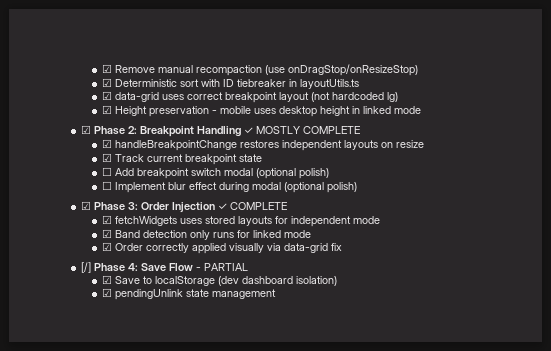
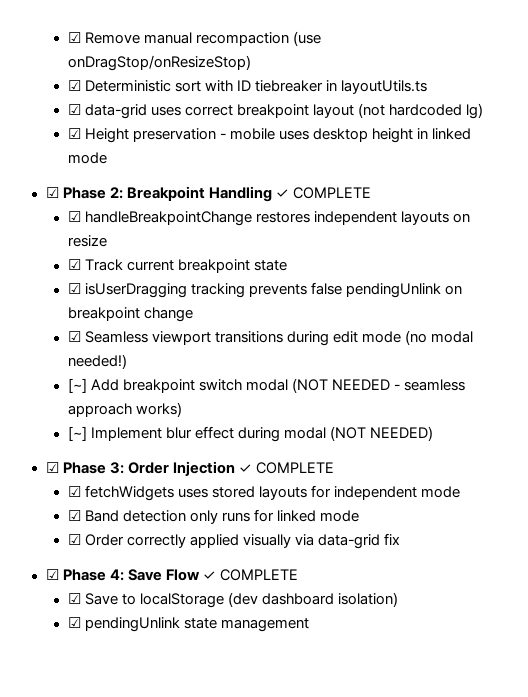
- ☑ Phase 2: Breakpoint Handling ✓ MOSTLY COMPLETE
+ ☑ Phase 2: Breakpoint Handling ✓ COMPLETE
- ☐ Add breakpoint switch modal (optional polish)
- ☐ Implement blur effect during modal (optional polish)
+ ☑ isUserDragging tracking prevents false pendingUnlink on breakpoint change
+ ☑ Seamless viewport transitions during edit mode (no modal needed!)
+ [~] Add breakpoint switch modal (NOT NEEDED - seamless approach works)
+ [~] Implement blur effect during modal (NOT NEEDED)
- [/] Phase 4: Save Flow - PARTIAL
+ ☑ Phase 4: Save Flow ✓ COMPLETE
* * * * * * *
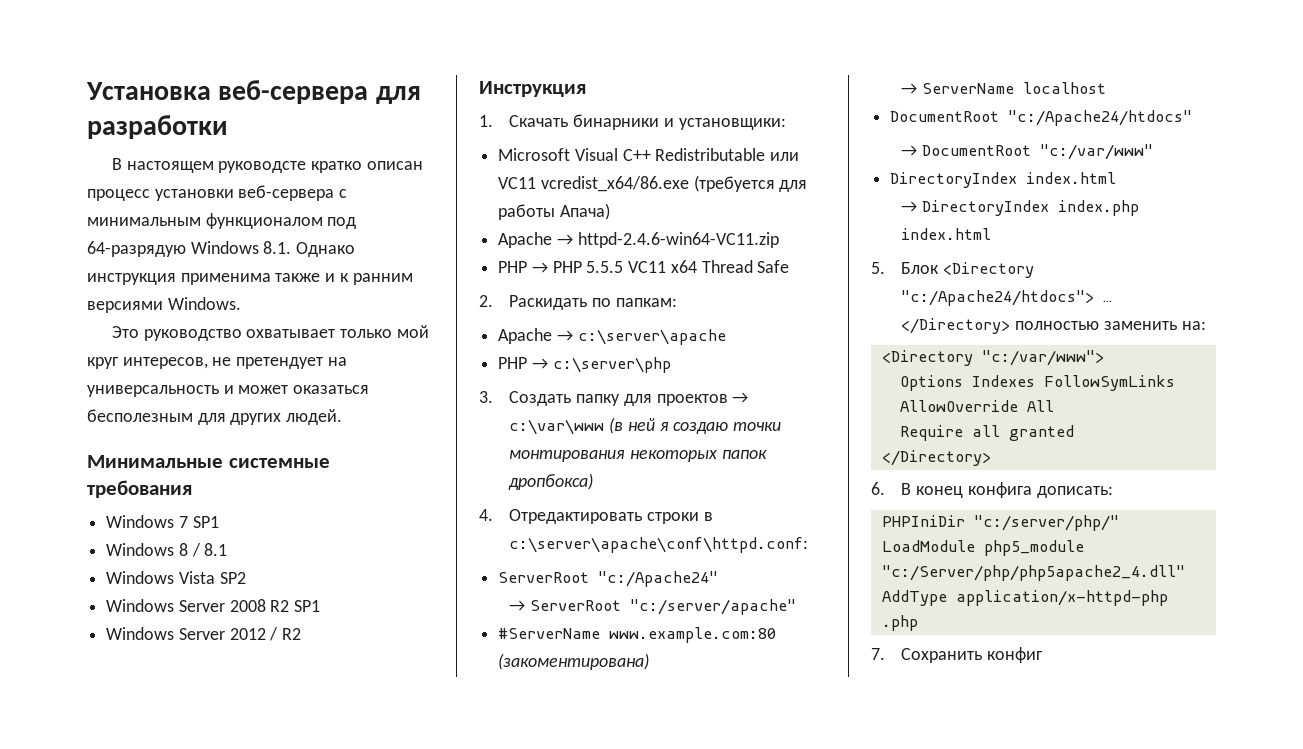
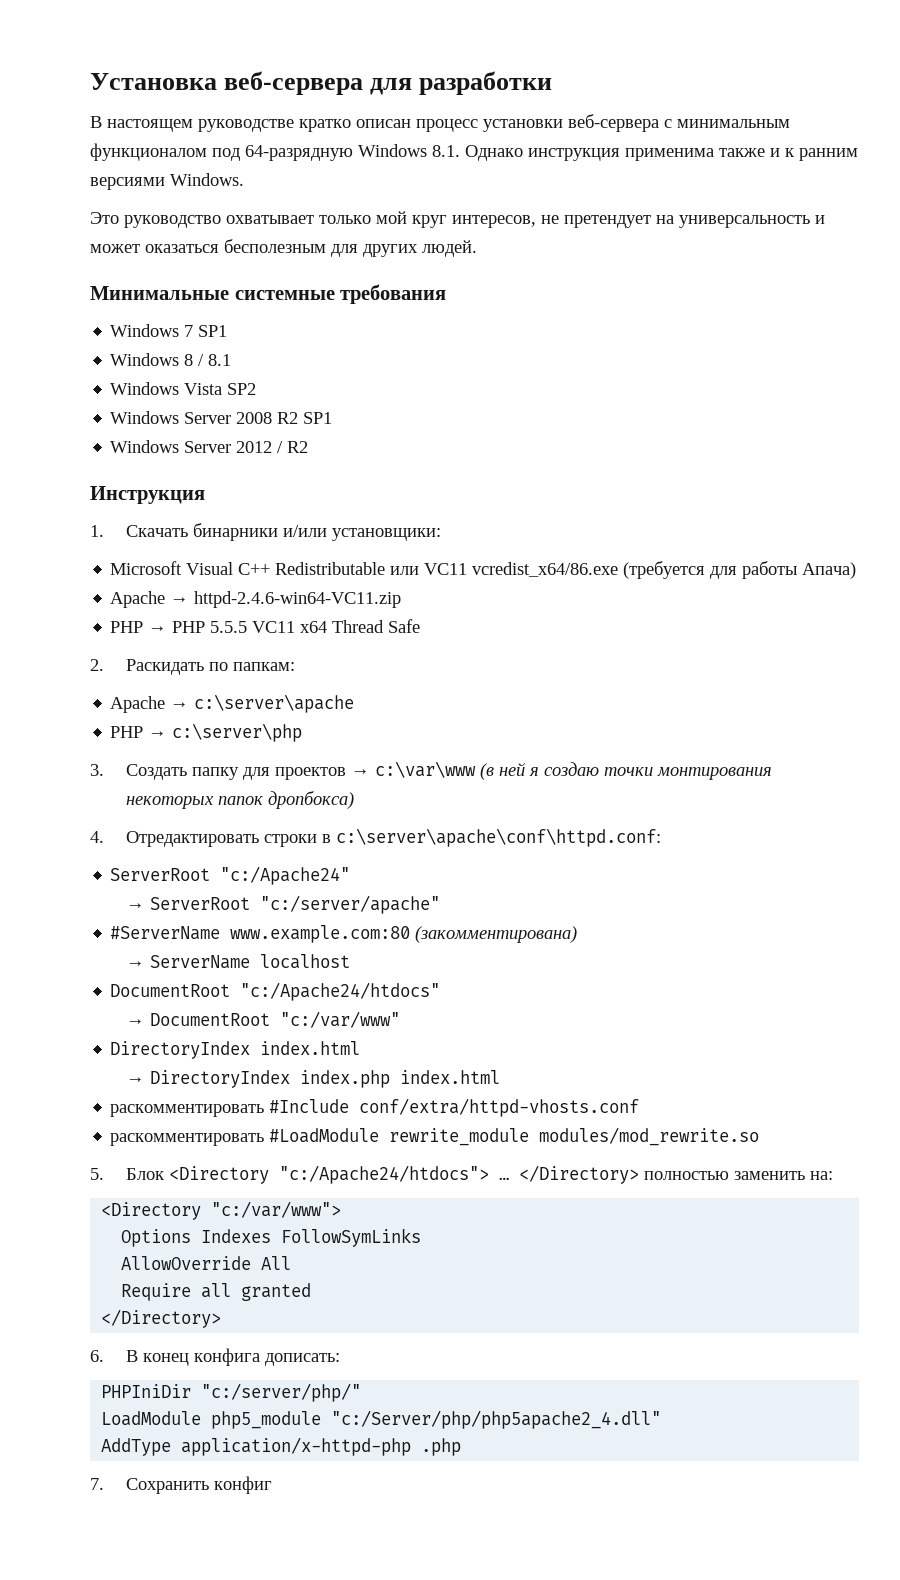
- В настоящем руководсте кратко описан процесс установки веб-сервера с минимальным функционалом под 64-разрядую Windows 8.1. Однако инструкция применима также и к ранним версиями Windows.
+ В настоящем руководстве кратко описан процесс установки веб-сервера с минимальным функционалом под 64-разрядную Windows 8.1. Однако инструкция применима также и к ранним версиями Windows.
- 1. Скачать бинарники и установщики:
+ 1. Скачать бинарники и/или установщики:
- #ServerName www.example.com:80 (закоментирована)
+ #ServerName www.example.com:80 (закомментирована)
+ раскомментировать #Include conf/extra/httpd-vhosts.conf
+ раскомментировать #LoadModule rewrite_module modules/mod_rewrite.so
* * * * * * *
Look above for the line that contains "- ☑ Phase 2: Breakpoint". Starting there, transcribe every line exactly until you have copied the line that contains "(no modal needed!)".

YOUR SOLUTION —
- ☑ Phase 2: Breakpoint Handling ✓ MOSTLY COMPLETE
+ ☑ Phase 2: Breakpoint Handling ✓ COMPLETE
- ☐ Add breakpoint switch modal (optional polish)
- ☐ Implement blur effect during modal (optional polish)
+ ☑ isUserDragging tracking prevents false pendingUnlink on breakpoint change
+ ☑ Seamless viewport transitions during edit mode (no modal needed!)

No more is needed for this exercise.